Dicen los que Saben que todo apunta a que la alcaldesa de Acatlán de Osorio, Guadalupe Lucero Bárcenas, terminará saliéndose con la suya y que el proceso de revocación de mandato quedará archivado en los anaqueles de la historia política del municipio.
A pesar de los acuerdos alcanzados entre regidores y autoridades estatales, todo indica que sólo algunos de ellos se cumplirán.
El conflicto en el Ayuntamiento, lejos de disiparse, ha dejado más dudas que certezas y mantiene a la población entre la incertidumbre y el desencanto.
En las calles se repite una misma queja: en Acatlán parece no haber autoridad.
Entre los compromisos asumidos destacan la separación del secretario de Seguridad Pública Municipal, Juan Alberto Domínguez, la revisión de su actuación, la remoción del secretario general del Ayuntamiento, Álvaro Cruz Martínez, y la realización de una auditoría extraordinaria a las finanzas municipales.
Las dos primeras medidas podrían concretarse en tiempo y forma. Sin embargo, la auditoría externa avanza con la misma lentitud que ha caracterizado a la actual administración.
Mientras tanto, la homologación de salarios sigue siendo una asignatura pendiente.
En este escenario, la solicitud de revocación de mandato ya se encuentra en la mesa del Congreso del Estado. Los diputados tendrán la última palabra: impulsar el procedimiento o enviarlo a la congeladora legislativa. Todo indica que podría prevalecer esta última opción.
Entonces surgen las preguntas obligadas:
¿Qué futuro le espera a Guadalupe Lucero Bárcenas?
¿Se restablecerá la gobernabilidad en Acatlán?

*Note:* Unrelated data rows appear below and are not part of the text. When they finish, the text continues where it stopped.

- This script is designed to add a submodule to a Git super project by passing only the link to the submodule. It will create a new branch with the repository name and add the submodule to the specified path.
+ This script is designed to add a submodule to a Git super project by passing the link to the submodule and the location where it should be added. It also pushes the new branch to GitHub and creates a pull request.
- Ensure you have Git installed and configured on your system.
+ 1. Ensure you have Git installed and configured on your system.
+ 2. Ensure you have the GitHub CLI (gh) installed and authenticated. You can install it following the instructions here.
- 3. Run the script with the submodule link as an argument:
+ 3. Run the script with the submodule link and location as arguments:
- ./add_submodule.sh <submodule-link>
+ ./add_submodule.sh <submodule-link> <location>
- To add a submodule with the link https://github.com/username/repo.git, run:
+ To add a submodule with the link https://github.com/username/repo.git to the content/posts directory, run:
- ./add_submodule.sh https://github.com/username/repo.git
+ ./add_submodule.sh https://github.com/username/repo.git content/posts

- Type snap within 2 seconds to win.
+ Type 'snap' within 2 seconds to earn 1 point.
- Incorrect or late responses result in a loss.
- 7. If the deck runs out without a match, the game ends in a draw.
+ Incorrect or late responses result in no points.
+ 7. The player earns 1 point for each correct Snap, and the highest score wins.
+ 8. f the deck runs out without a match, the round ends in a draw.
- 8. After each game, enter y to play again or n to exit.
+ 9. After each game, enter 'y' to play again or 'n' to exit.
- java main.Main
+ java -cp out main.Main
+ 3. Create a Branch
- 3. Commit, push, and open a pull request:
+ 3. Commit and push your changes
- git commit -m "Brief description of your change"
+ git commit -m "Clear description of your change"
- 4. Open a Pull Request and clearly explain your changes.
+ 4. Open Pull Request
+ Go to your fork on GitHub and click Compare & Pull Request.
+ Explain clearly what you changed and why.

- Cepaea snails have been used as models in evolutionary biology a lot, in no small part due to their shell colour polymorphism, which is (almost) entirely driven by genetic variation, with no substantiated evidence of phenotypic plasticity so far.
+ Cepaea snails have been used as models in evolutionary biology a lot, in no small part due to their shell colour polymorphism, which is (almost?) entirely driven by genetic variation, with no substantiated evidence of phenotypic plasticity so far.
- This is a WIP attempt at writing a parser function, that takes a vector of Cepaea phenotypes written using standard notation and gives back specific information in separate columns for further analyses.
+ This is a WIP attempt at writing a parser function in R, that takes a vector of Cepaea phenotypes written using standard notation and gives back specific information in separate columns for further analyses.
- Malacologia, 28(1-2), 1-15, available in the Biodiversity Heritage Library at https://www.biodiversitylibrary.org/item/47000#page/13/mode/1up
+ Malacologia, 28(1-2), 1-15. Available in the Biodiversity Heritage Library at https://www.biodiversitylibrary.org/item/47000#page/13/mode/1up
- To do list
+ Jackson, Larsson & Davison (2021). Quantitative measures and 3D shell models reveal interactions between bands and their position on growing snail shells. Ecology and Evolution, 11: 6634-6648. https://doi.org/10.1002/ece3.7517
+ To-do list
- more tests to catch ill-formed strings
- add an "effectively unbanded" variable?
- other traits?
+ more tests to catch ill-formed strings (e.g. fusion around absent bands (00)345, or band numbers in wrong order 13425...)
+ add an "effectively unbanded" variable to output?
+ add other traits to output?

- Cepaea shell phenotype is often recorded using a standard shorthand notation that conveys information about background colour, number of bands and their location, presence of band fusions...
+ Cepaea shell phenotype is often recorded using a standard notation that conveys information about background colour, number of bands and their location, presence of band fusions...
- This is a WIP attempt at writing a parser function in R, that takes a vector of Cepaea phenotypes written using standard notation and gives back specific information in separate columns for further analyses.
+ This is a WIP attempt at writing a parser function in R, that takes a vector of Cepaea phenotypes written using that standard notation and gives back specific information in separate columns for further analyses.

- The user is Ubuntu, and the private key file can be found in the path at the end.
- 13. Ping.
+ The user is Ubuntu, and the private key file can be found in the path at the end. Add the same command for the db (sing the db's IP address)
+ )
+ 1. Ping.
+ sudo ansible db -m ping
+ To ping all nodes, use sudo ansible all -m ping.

¿Los regidores lograrán sus objetivos o todo quedará en un intento político fallido?
Porque al final del día, el viejo dicho vuelve a cobrar vigencia: “el pueblo quita y el pueblo pone”. Pero la pregunta de fondo es inevitable: ¿realmente es así?
¿Es la voluntad ciudadana la que decide el destino de sus gobernantes o son los acuerdos políticos los que terminan inclinando la balanza?
En Acatlán, la respuesta aún está por escribirse.
Pero si el pueblo pone, y no puede quitar, entonces la democracia deja de ser un principio… y se convierte sólo en un discurso ¡O no?